For any tagged partition $\dot{P}=(P,t_P)$, (where $P$ is the partition, and $t_P=\{t_i\}$ the corresponding tagging) of $[a,b]$, denote the Riemann sum of $f$ corresponding to $\dot{P}$ by $S(f,\dot{P})$. If $S(f,\dot{P})$ approaches a definite value $I$ as $||\dot{P}||\to0$, then $$\int f = I$$

By the definition, $\dot{P}$ runs over the set of all tagged partitions of [$a,b]$, taking into account any partitioning and any tagging for that particular partition. Is this much freedom of choice really necessary? From this question, I know that if we specify the choices for both $P$ and $t$, the integral is no longer equivalent to the Riemann integral (In the link, $P$ is always an equipartition, and $t$ is the set of the left endpoints of $P$). What if we fix exactly one of $P,t$? Is the resulting "integral" still equivalent to the Riemann integral?

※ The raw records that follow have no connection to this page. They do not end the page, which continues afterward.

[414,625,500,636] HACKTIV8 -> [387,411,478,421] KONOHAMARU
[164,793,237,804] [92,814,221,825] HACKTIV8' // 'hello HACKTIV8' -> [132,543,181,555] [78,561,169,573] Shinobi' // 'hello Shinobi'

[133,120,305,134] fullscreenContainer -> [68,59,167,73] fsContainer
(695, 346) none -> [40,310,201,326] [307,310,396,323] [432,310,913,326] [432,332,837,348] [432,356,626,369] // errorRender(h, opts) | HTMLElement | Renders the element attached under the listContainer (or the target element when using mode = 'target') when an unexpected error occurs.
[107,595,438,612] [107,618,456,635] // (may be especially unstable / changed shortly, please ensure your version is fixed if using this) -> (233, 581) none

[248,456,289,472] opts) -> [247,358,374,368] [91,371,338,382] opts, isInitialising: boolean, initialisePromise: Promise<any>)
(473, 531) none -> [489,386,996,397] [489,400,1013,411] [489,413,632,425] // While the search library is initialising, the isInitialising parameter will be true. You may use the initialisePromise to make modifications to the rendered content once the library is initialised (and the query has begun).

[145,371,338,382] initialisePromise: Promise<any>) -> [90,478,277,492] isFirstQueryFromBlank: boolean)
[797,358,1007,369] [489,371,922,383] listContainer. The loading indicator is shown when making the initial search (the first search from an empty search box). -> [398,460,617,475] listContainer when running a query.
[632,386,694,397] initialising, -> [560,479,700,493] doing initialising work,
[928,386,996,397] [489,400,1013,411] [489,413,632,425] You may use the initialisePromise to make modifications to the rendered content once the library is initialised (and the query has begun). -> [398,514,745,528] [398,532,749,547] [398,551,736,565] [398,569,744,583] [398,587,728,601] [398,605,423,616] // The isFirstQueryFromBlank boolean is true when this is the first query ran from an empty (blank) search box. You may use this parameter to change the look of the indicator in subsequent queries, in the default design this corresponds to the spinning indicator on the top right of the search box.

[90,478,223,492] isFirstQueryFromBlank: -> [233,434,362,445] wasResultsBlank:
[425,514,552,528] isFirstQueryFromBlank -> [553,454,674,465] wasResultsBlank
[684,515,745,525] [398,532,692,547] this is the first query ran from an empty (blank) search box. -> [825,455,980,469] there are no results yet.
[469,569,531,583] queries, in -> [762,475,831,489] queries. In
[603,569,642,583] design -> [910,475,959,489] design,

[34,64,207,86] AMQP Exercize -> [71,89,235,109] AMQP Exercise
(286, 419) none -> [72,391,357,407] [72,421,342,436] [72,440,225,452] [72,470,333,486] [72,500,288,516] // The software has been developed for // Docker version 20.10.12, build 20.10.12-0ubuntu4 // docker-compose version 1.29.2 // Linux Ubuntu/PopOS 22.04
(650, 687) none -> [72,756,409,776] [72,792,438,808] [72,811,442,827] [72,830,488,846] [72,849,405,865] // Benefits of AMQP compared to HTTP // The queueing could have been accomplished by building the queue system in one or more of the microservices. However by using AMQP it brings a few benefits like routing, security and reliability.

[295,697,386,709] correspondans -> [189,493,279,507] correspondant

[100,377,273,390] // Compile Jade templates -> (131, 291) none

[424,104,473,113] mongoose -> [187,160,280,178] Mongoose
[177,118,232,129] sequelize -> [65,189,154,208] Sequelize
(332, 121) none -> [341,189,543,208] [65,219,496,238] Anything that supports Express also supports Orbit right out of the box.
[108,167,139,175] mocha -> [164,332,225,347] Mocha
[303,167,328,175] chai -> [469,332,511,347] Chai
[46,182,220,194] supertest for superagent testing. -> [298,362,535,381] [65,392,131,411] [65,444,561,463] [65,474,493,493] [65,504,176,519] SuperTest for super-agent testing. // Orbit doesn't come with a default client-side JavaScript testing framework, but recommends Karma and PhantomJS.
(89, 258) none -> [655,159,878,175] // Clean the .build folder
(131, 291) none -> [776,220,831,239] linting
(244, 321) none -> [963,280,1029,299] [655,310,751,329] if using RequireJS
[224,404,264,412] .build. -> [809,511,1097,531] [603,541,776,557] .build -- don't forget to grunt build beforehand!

For example, if I define another integral $\int_1$ similarly (but specifying choice of $P$):

For $n\in\mathbb{N}$ define $P_n$ to be the equipartition of $[a,b]$ into $n$ subintervals of equal length, and for any tagging $t_{P_n}$ of $P_n$ denote the corresponding tagged partition as $\dot{P}_{n,t}$. If $S(f,\dot{P}_{n,t})$ approaches a definite value $I_1$ as $n\to \infty$ then $$\int_1f = I_1$$

I can similarly define some other $\int_2$ by considering all partitions, but specifying $t$, for example, by taking the mid-points of each subinterval of a given partition. Will this $\int_1$ or $\int_2$ be equivalent to $\int$?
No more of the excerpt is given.